Como no rompimento de uma represa que já suportou pressão demais, surgem por todo o país campanhas que buscam conscientizar, mobilizar, promover a tal “educação para a cidadania” e, com o apoio da sociedade, conquistar avanços efetivos na busca da igualdade de todos perante a lei.
Gostaria de destacar apenas duas iniciativas, que ilustram muito bem um dos atuais focos de desigualdade: a injustiça fiscal, que se revela com clareza na regressividade do nosso sistema tributário.
Quanto custa o Brasil” é o tema da campanha do Sinprofaz, Sindicato Nacional dos Procuradores da Fazenda, que tem o objetivo de “conscientizar a população brasileira sobre a urgente necessidade de mudanças no sistema tributário e levar ao Congresso Nacional propostas de reforma tributária”.
Já a campanha “Pobrepagamais” denuncia a seletividade inversa do ICMS no estado de São Paulo: além do imposto, por sua própria natureza, pesar proporcionalmente mais sobre quem tem menor renda, as alíquotas de muitos produtos básicos em São Paulo são mais altas que as de alguns produtos supérfluos. A iniciativa é do Sindicato dos Agentes Fiscais do Estado de São Paulo (SINAFRESP).  

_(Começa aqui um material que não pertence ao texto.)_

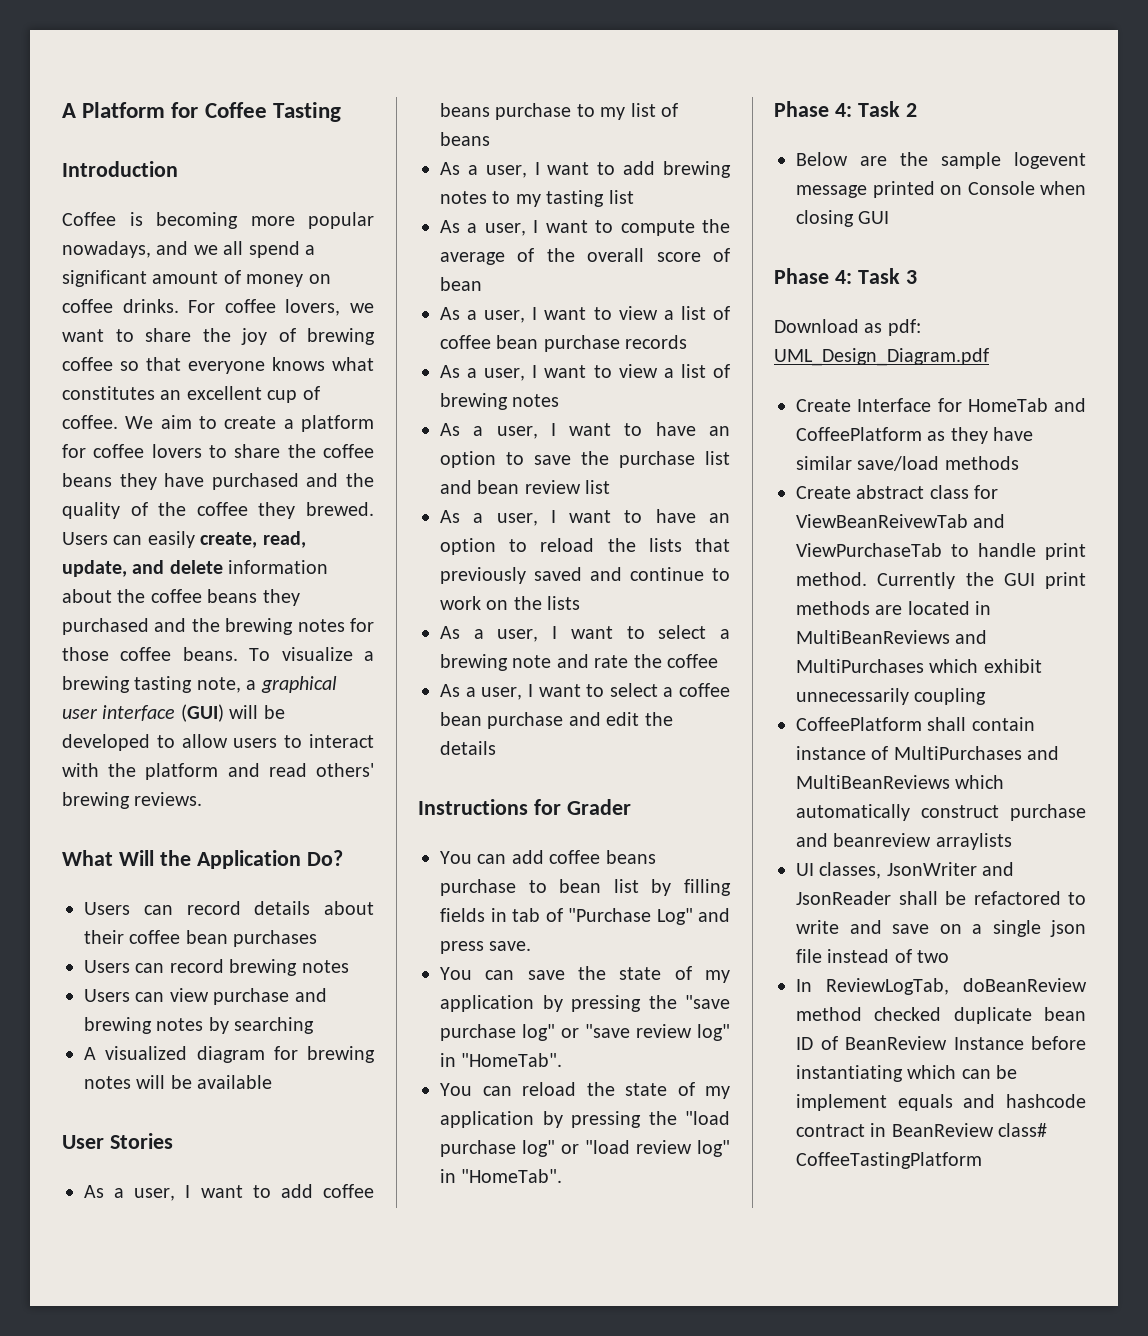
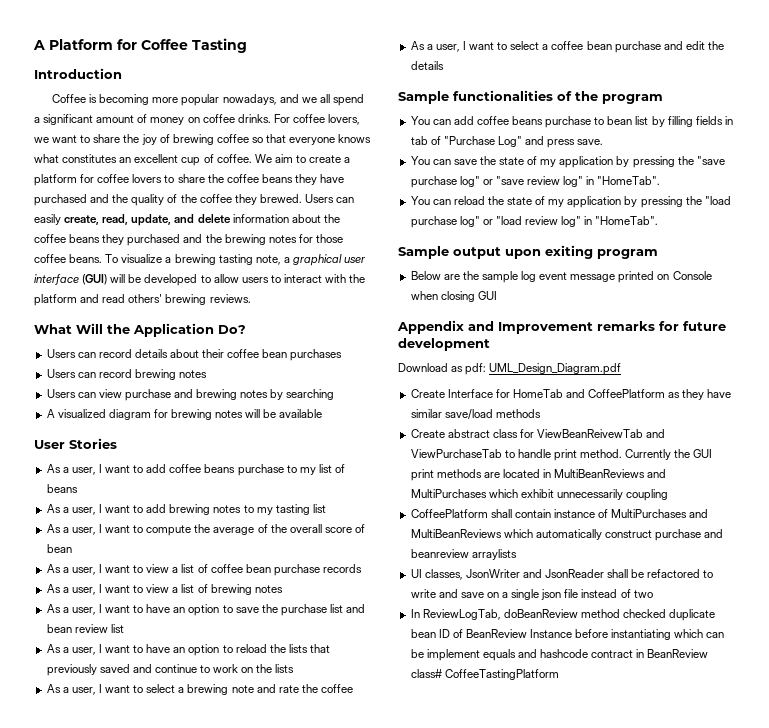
- Instructions for Grader
+ Sample functionalities of the program
- Phase 4: Task 2
+ Sample output upon exiting program
- Below are the sample logevent message printed on Console when closing GUI
+ Below are the sample log event message printed on Console when closing GUI
- Phase 4: Task 3
+ Appendix and Improvement remarks for future development

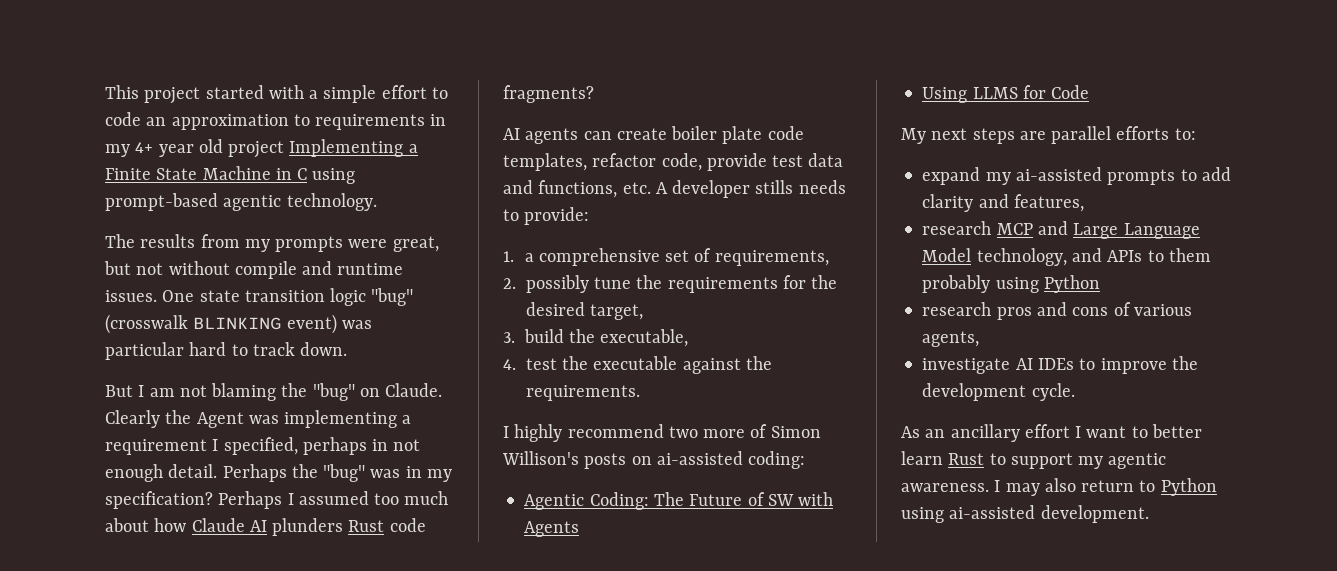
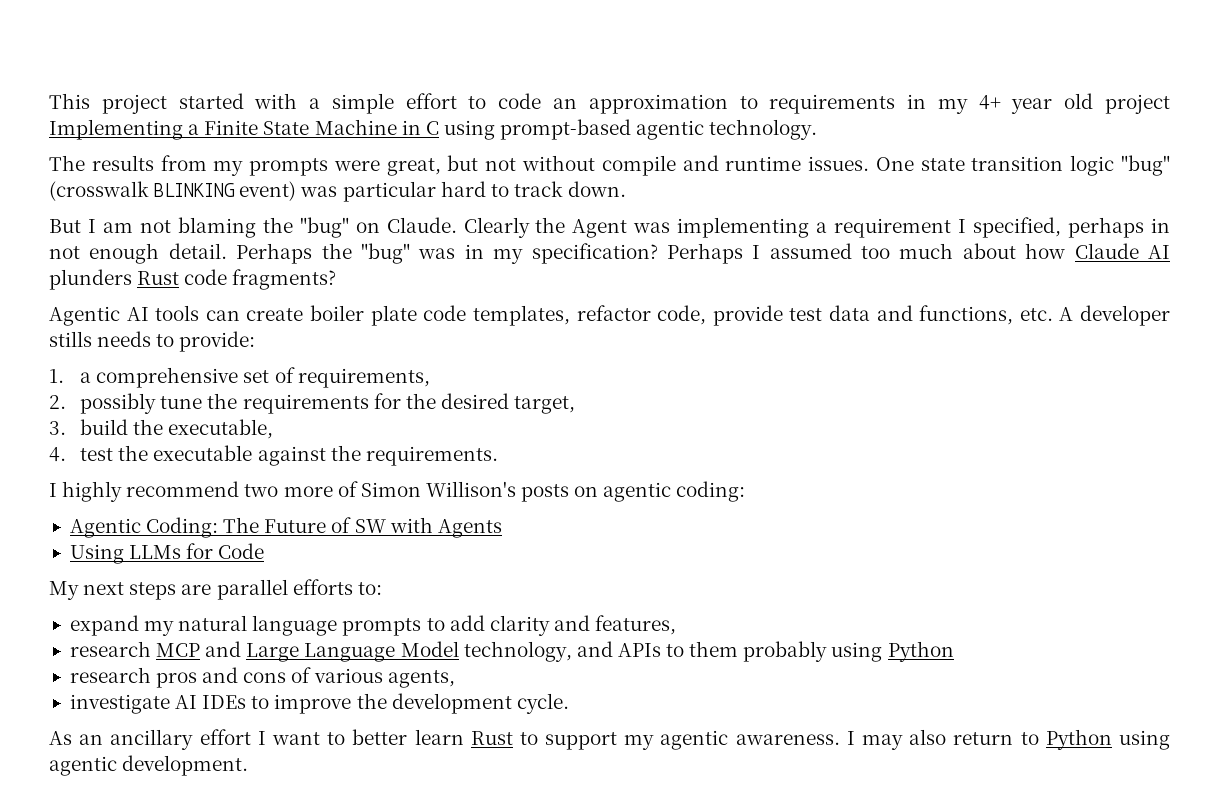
- AI agents can create boiler plate code templates, refactor code, provide test data and functions, etc. A developer stills needs to provide:
+ Agentic AI tools can create boiler plate code templates, refactor code, provide test data and functions, etc. A developer stills needs to provide:
- I highly recommend two more of Simon Willison's posts on ai-assisted coding:
+ I highly recommend two more of Simon Willison's posts on agentic coding:
- Using LLMS for Code
+ Using LLMs for Code
- expand my ai-assisted prompts to add clarity and features,
+ expand my natural language prompts to add clarity and features,
- I may also return to Python using ai-assisted development.
+ I may also return to Python using agentic development.

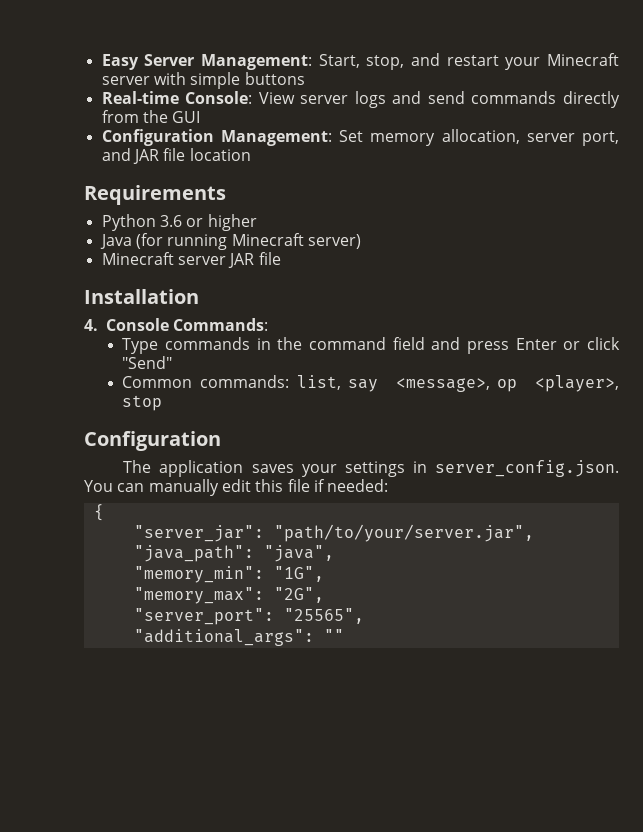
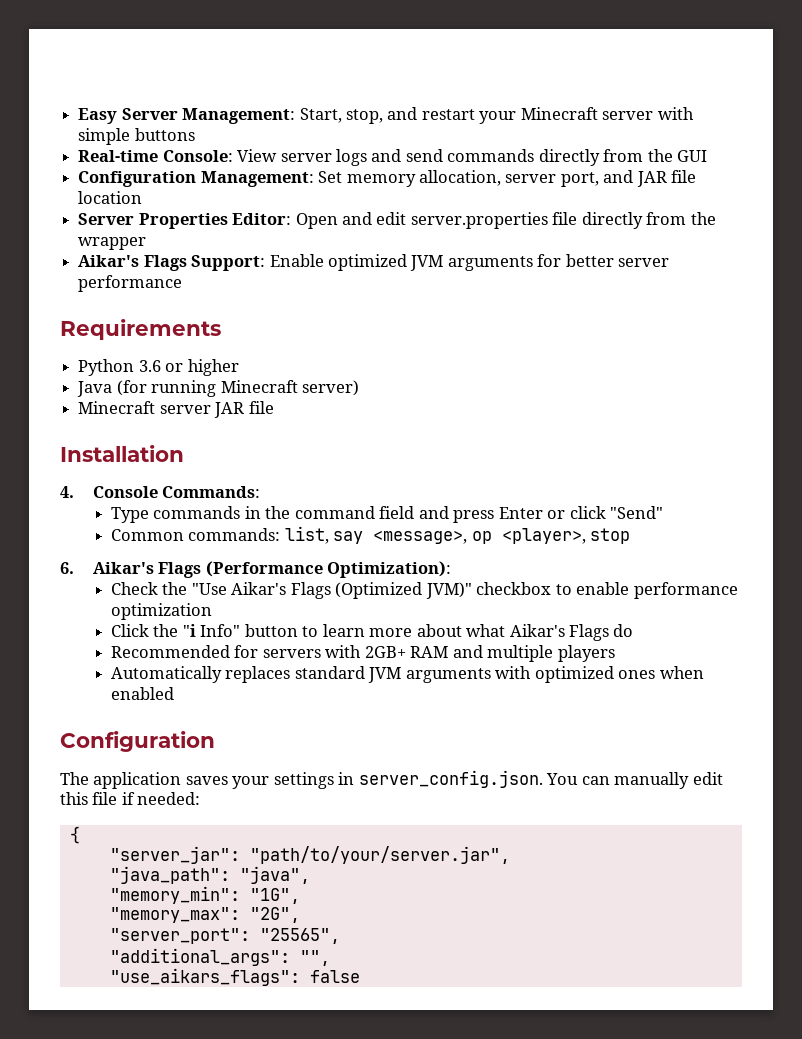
+ Server Properties Editor: Open and edit server.properties file directly from the wrapper
+ Aikar's Flags Support: Enable optimized JVM arguments for better server performance
+ 6. Aikar's Flags (Performance Optimization):
+ Check the "Use Aikar's Flags (Optimized JVM)" checkbox to enable performance optimization
+ Click the "ℹ Info" button to learn more about what Aikar's Flags do
+ Recommended for servers with 2GB+ RAM and multiple players
+ Automatically replaces standard JVM arguments with optimized ones when enabled
- "additional_args": ""
+ "additional_args": "",
+ "use_aikars_flags": false

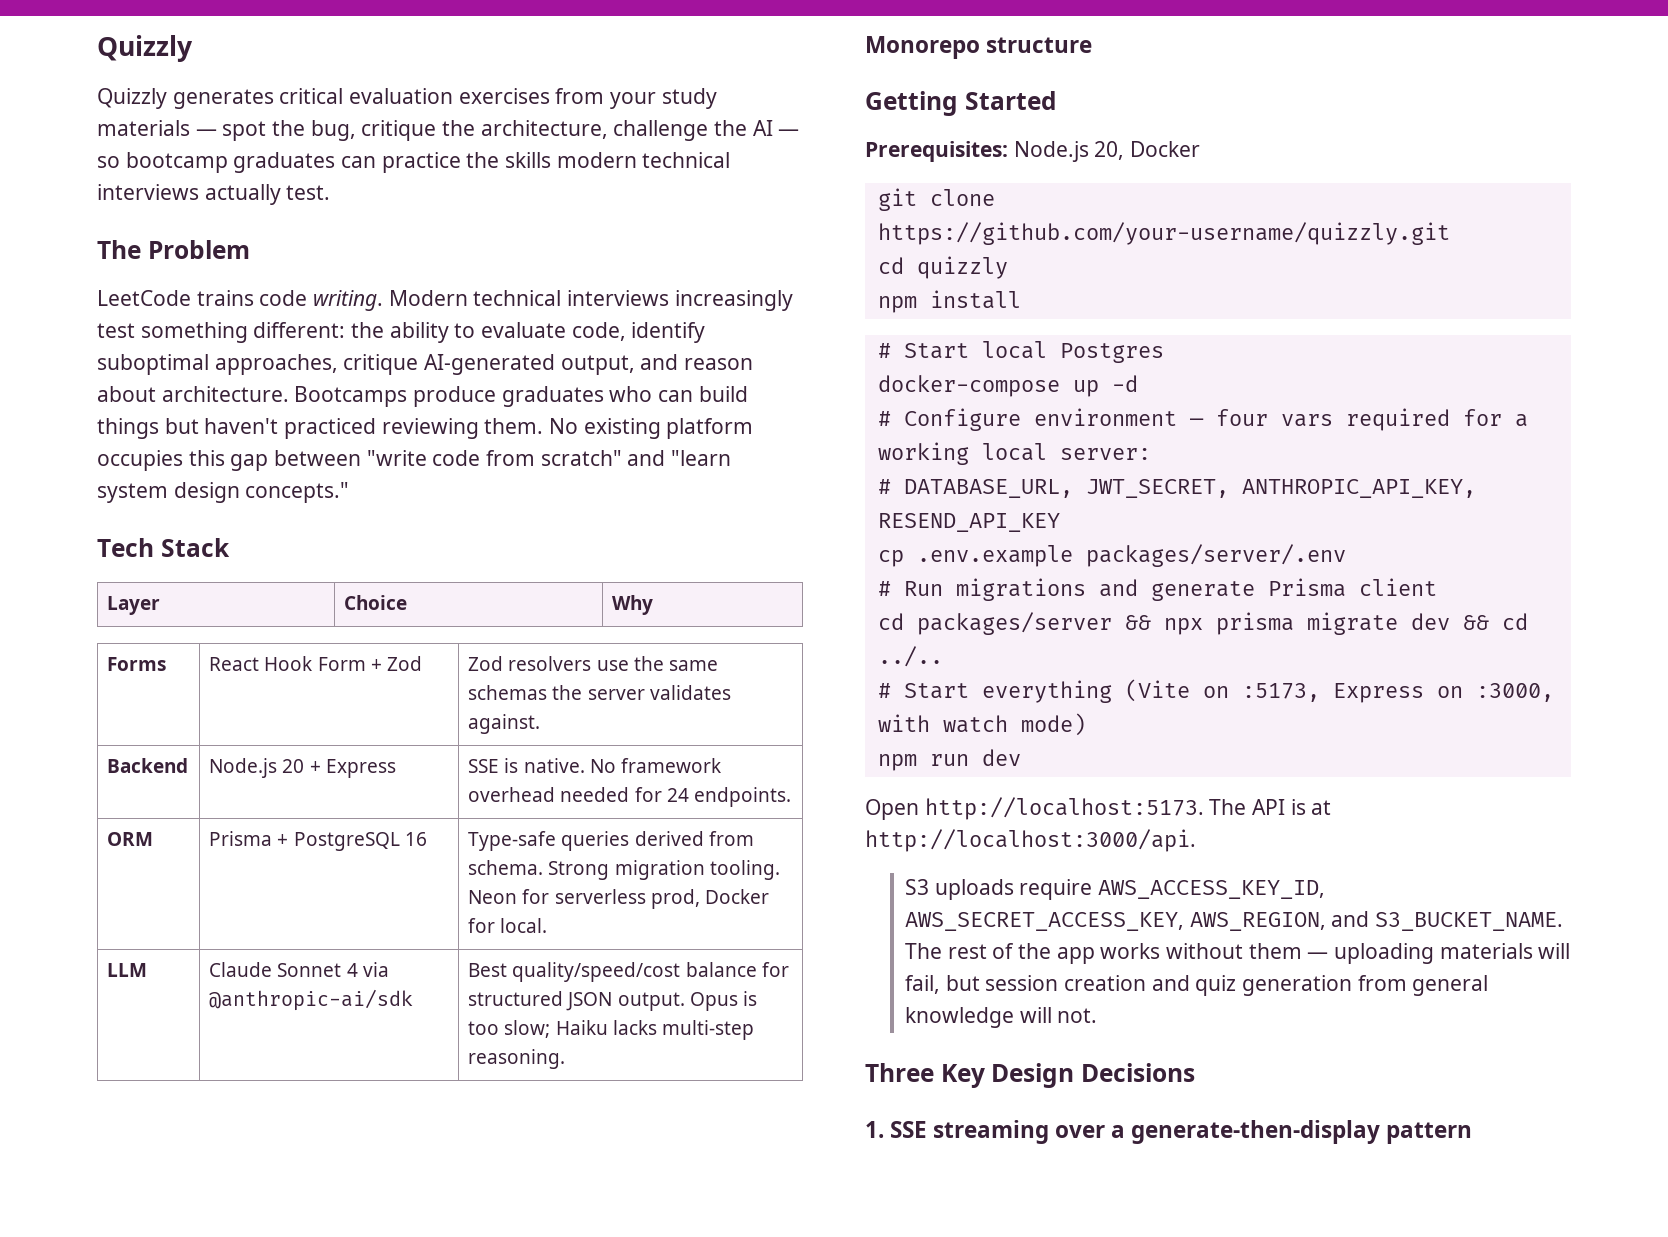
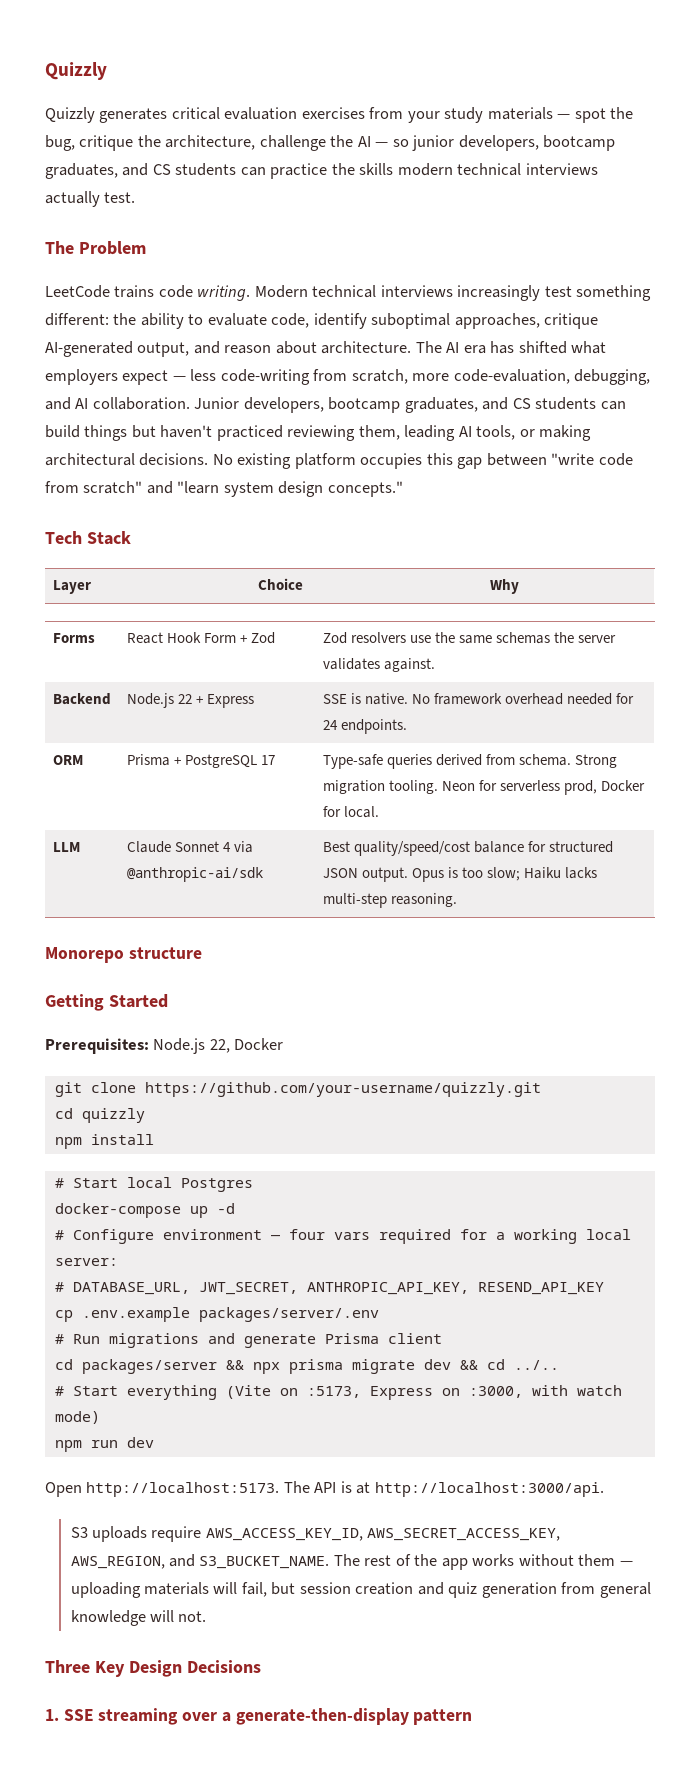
- Quizzly generates critical evaluation exercises from your study materials — spot the bug, critique the architecture, challenge the AI — so bootcamp graduates can practice the skills modern technical interviews actually test.
+ Quizzly generates critical evaluation exercises from your study materials — spot the bug, critique the architecture, challenge the AI — so junior developers, bootcamp graduates, and CS students can practice the skills modern technical interviews actually test.
- Bootcamps produce graduates who can build things but haven't practiced reviewing them.
+ The AI era has shifted what employers expect — less code-writing from scratch, more code-evaluation, debugging, and AI collaboration. Junior developers, bootcamp graduates, and CS students can build things but haven't practiced reviewing them, leading AI tools, or making architectural decisions.
- Backend | Node.js 20 + Express | SSE is native. No framework overhead needed for 24 endpoints.
+ Backend | Node.js 22 + Express | SSE is native. No framework overhead needed for 24 endpoints.
- ORM | Prisma + PostgreSQL 16 | Type-safe queries derived from schema. Strong migration tooling. Neon for serverless prod, Docker for local.
+ ORM | Prisma + PostgreSQL 17 | Type-safe queries derived from schema. Strong migration tooling. Neon for serverless prod, Docker for local.
- Prerequisites: Node.js 20, Docker
+ Prerequisites: Node.js 22, Docker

Essas campanhas nascem do exercício da cidadania de servidores públicos que possuem muita, mas muita vontade de mudar o país. E que estão fazendo aquilo que políticos aferrados aos interesses dos grupos que se beneficiam das injustiças do sistema jamais farão: trabalhando em prol do bem comum, única razão legítima para a própria existência do Estado.
Por isso, da próxima vez que se pegar pensando, “precisamos mudar o Brasil”, pense um pouco mais: já estamos fazendo isso. O que precisamos, de verdade, é que mais gente se levante e ajude a mudar o Brasil.